My Mom is a trained homeopath. I've seen it work miracles, but let's face it- it isn't magic. So I didn't really have any hope in it. While I researched how to put Dr. Seuss down humanely, Mom dropped some of the remedies into the water.

He responded.

Dr. Seuss wasn't hardly moving, unless I nudged him with the net. But after a few minutes with the remedies in his water, he perked back up. He's moving of his own accord, he looks less bloated, he has a little more color in his fins.

Now... I know that IF it's mycobacteria, this could mean nothing. He could still relapse and this will happen all over again. But... He's my only fish right now. I don't have anyone else that could get infected. I don't have any way of knowing for sure it's mycobacteria. So... Why not see if we can ride this out and hope that it _isn't_ mycobacteria?

I'm going to use this thread as a sickness journal, of sorts. It could end in a few hours if he passes, or it could go on for days.

I'm ready to put him down if I have to. But I just don't know if I _have_ to right now...

We'll see what happens... I'm setting up a hospital tank right now. We'll treat him homeopathically there while I clean his old tank. Not sure what to do about the shrimp... The hospital tank isn't big enough to house everyone, I don't think... Technically it's not big enough for Dr. Seuss, but it's all I have. Maybe I should just see what happens after a few days. If Doc passes even with treatment, I'll know the shrimp have to go too.

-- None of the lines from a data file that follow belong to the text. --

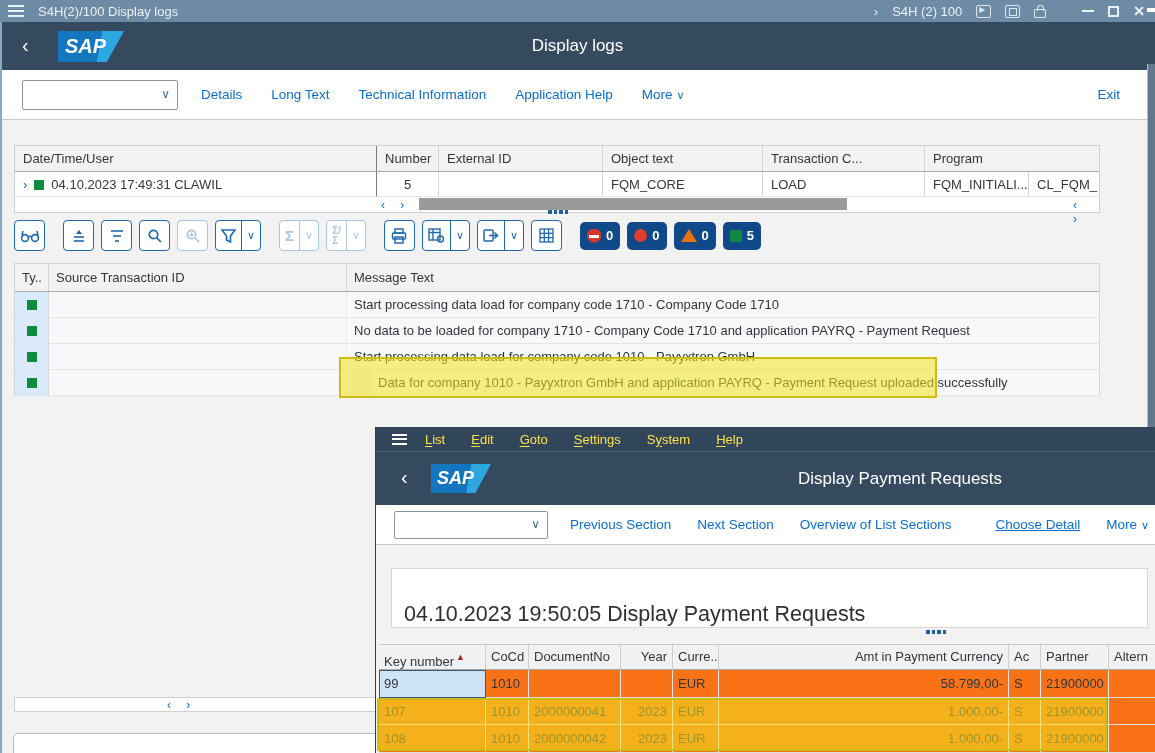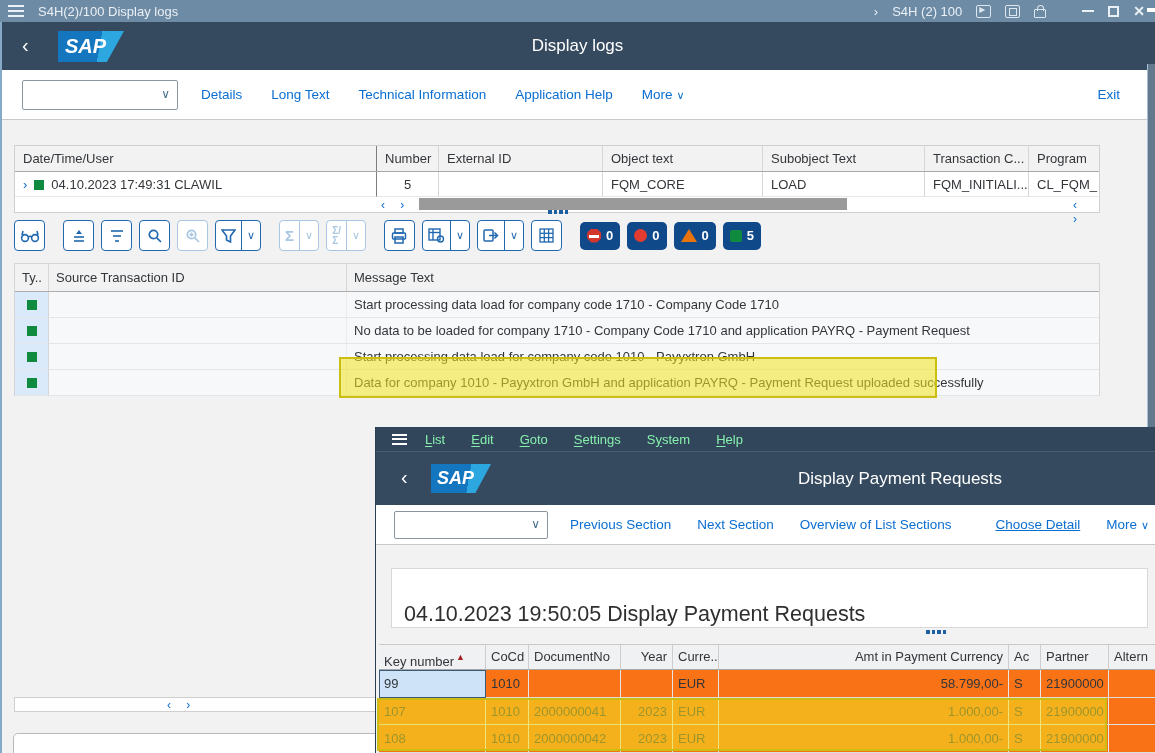"Subobject Text" div.lt-cell { html: <div>Subobject Text</div> -> none }
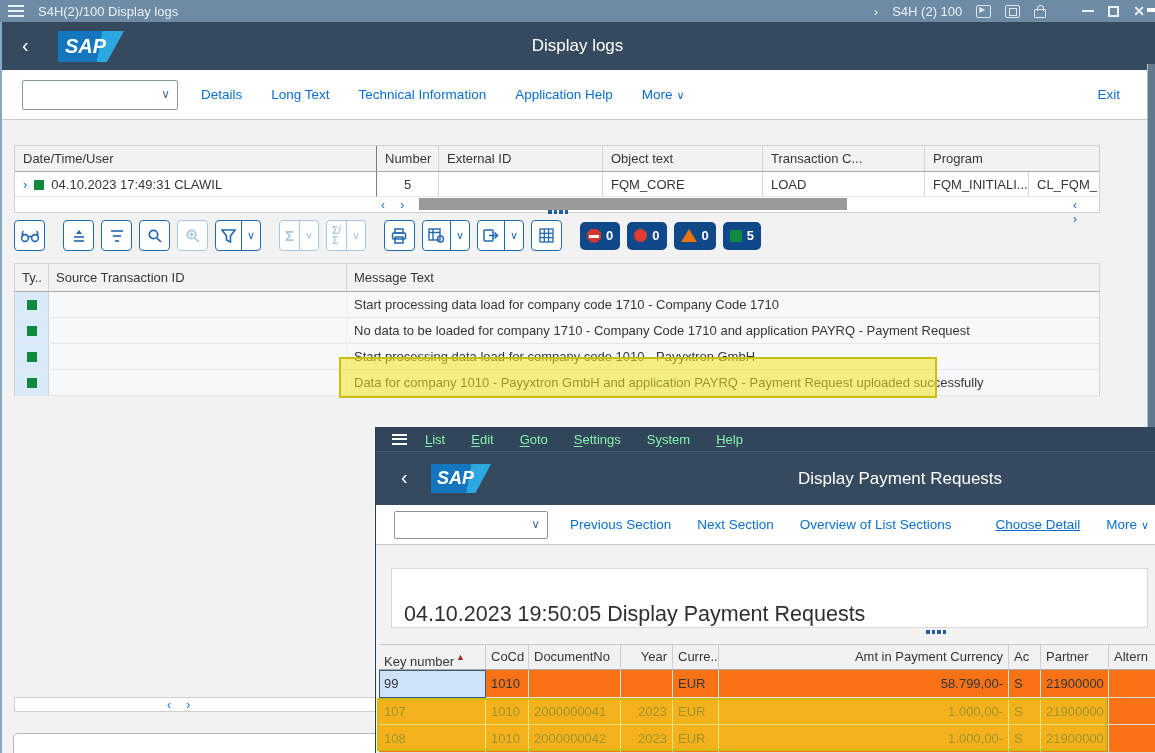"Data for company 1010 -" div.mt-cell { margin-left: none -> 24px }
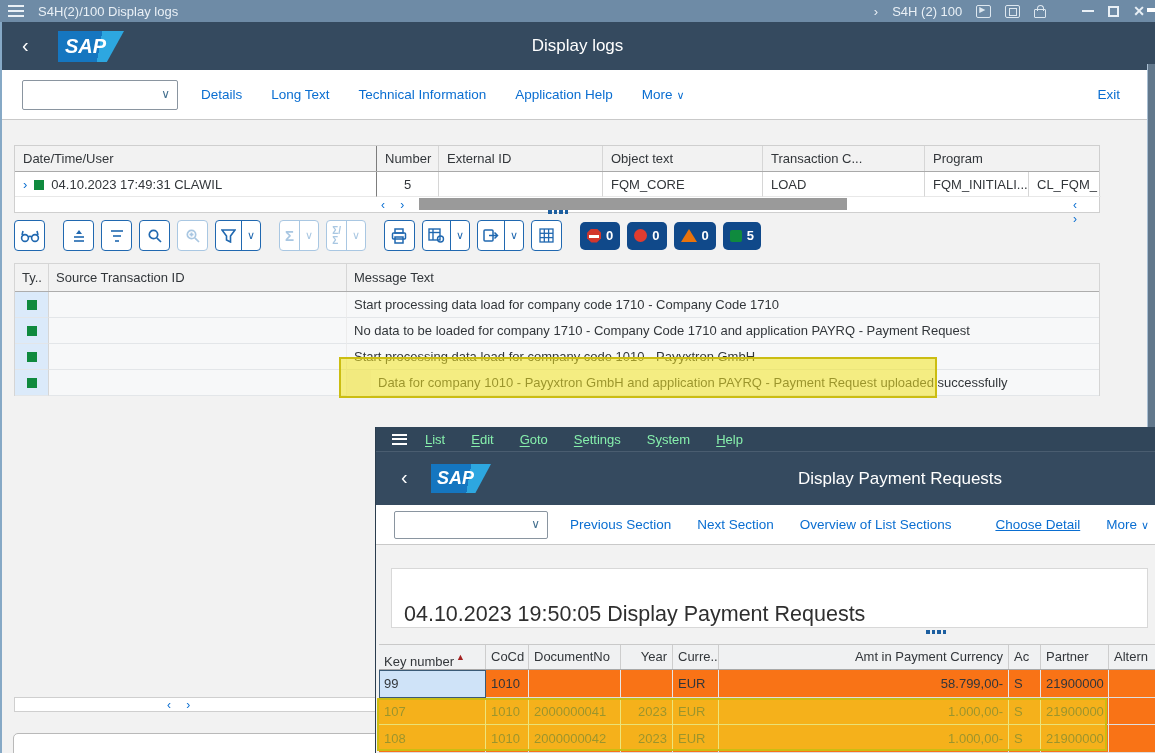"List" .menu-item { color: #86efac -> #fde047 }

Sorry this is so rambling! I'm still processing all this. Such a bad time to have all this fishy stuff happen. Life is so not kind.


----------



## jadaBlu (Feb 14, 2013)

I hope it helps him live longer without feeling bad. I wouldn't keep your plants though if at a later date you get another fish. Why risk infecting another fish?


----------



## Lady Courage (Oct 2, 2012)

jadaBlu said:


> I hope it helps him live longer without feeling bad. I wouldn't keep your plants though if at a later date you get another fish. Why risk infecting another fish?


I hope so too. And you're probably right... I just hate to throw away my healthy plants... Ugh, maybe I could try disinfecting them and if it kills them oh well and if it doesn't, well, I saved them?



Today, Doc is looking a little less bloated and is still swimming around a bit. He rallied enough to eat, so that's a good sign.

What I'm currently worried about is that, although he's less bloated, his scales are starting to pinecone a bit. His eyes are also looking buggier than usual.
The grayness on his body that I can only assume are lesions actually look _smaller_ today. His fins, however, are disappearing fast. I guess if the "fin rot" spreads up into his body and his flesh also rots, I'll know it's mycobacteria. I don't want it to get to that point though... Poor little fishy.


At what point does "not giving up on you" turn into "cruelty"? I don't want to be selfish, but I don't want to give up on him if he can still live happily. I'm not a quitter, nor, I think, is he.

If I can determine beyond a doubt that it is myco... That might change things. But on the other hand, _could_ a fish live with myco and still be comfortable and happy? Since I have no other fish to infect, I think it's worth a try, as long as he doesn't suffer unduly.

Ugh, this is so stressful... My poor little fishy.


----------



## siara (Mar 9, 2013)

That's awesome that he ate! It sounds like the Homeopathy is helping!

Is there anyway you could take a picture of your little fishie?

I had a fish that I lost to myco. (I was able convince a professor at my school to test him in one of his ichthyology labs)

His fins turned grey and then soon started to deteriorate. And the next day he was gone :-(

Here is the thread I posted about it.(its on a different account which I lost control of ) Does the gray-ness on my fish's fins look similar to the gray-ness on your fish?


----------



## jadaBlu (Feb 14, 2013)

How is Dr. Suess?


----------



## Lady Courage (Oct 2, 2012)

*Update on Dr. Suess!*

Sorry for the absence!! Sooo much has happened since the 28th! I didn't note this in the thread because I thought nothing of it, however in light of further developments I need to tell you this: On the morning of the 28th, Doc's water was cloudy. Now, this tank had been dry for about 3 months. I washed it out with boiling water before I set it aside back then and rinsed it with hot water again before I put him in it. It was a sparklin' clean tank. But the .5 gallons of water in his tank was _cloudy_, despite my having just put Doc in there the day before. I kinda thought it was weird, but not of particular note at the time.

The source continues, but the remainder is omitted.